Fainting at the sight of blood generally comes from an overactive vasovagal response, an evolutionary fear reflex. This response slows down your heart rate and lowers your blood pressure, causing blood to drain to your legs. This means that less oxygen-rich blood is going to your brain, which is what causes people to feel lightheaded, or even pass out.

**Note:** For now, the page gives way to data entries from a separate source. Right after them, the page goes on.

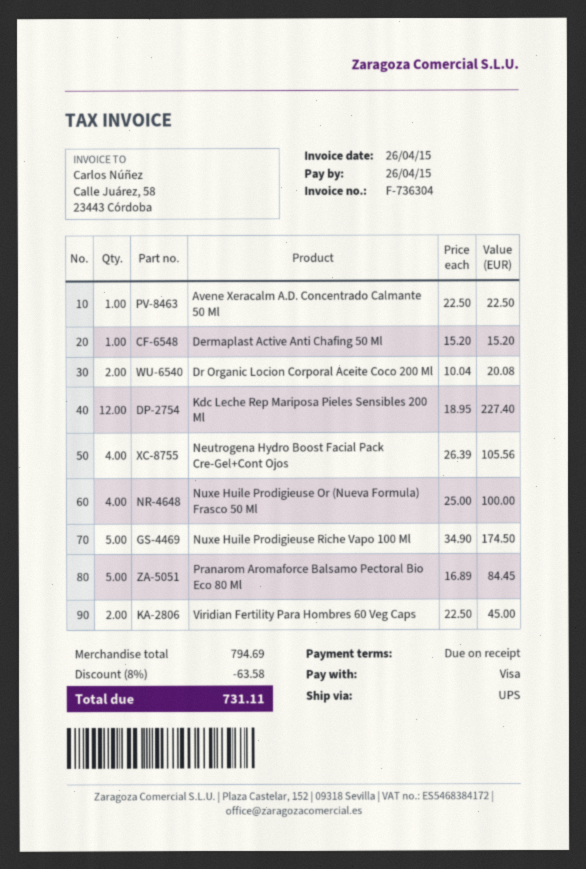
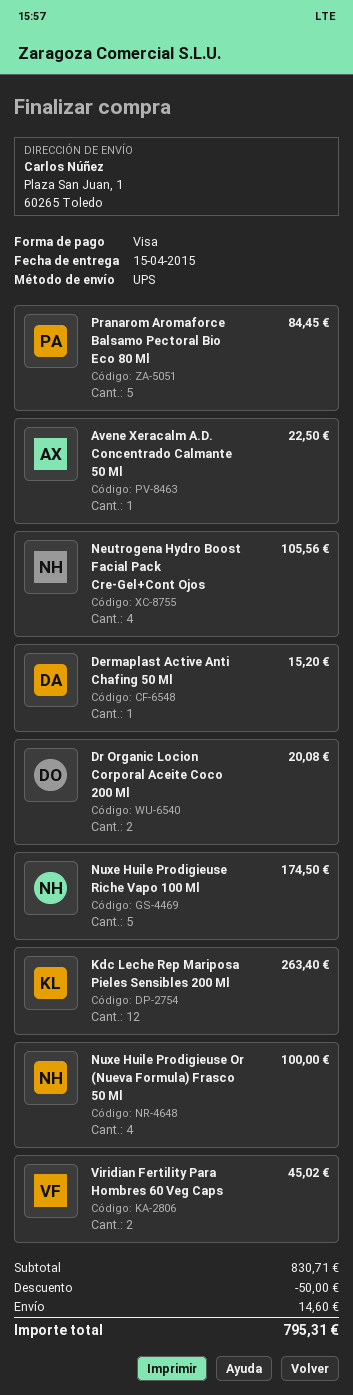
Kdc Leche Rep Mariposa Pieles Sensibles 200 Ml: 12 for 227.40 -> 12 for 263.40
Viridian Fertility Para Hombres 60 Veg Caps: 2 for 45.00 -> 2 for 45.02
subtotal: 794.69 -> 830.71
discount: 63.58 -> 50.00
shipping: none -> 14.60
total: 731.11 -> 795.31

This survival mechanism is nice if, say, you need to play dead in the presence of a predator, which may be the origin of the response. And if you’re bleeding, the reduced heart rate might help prevent too much blood loss. But in most situations—especially emergencies when you need to be, you know, awake—it’s a nuisance.
The more a person is exposed to the thought or sight of blood, however, the less bothersome the phobia becomes, says Alan Manevitz, a psychiatrist at Weill Cornell Medical Center in New York. This could explain why experienced surgeons deal so well with blood. This type of “systematic exposure” is a common treatment for specific phobias, and in this case, Marks suggests, it could save lives: Ill people who have overcome their fear of having blood drawn are more likely to seek medical care.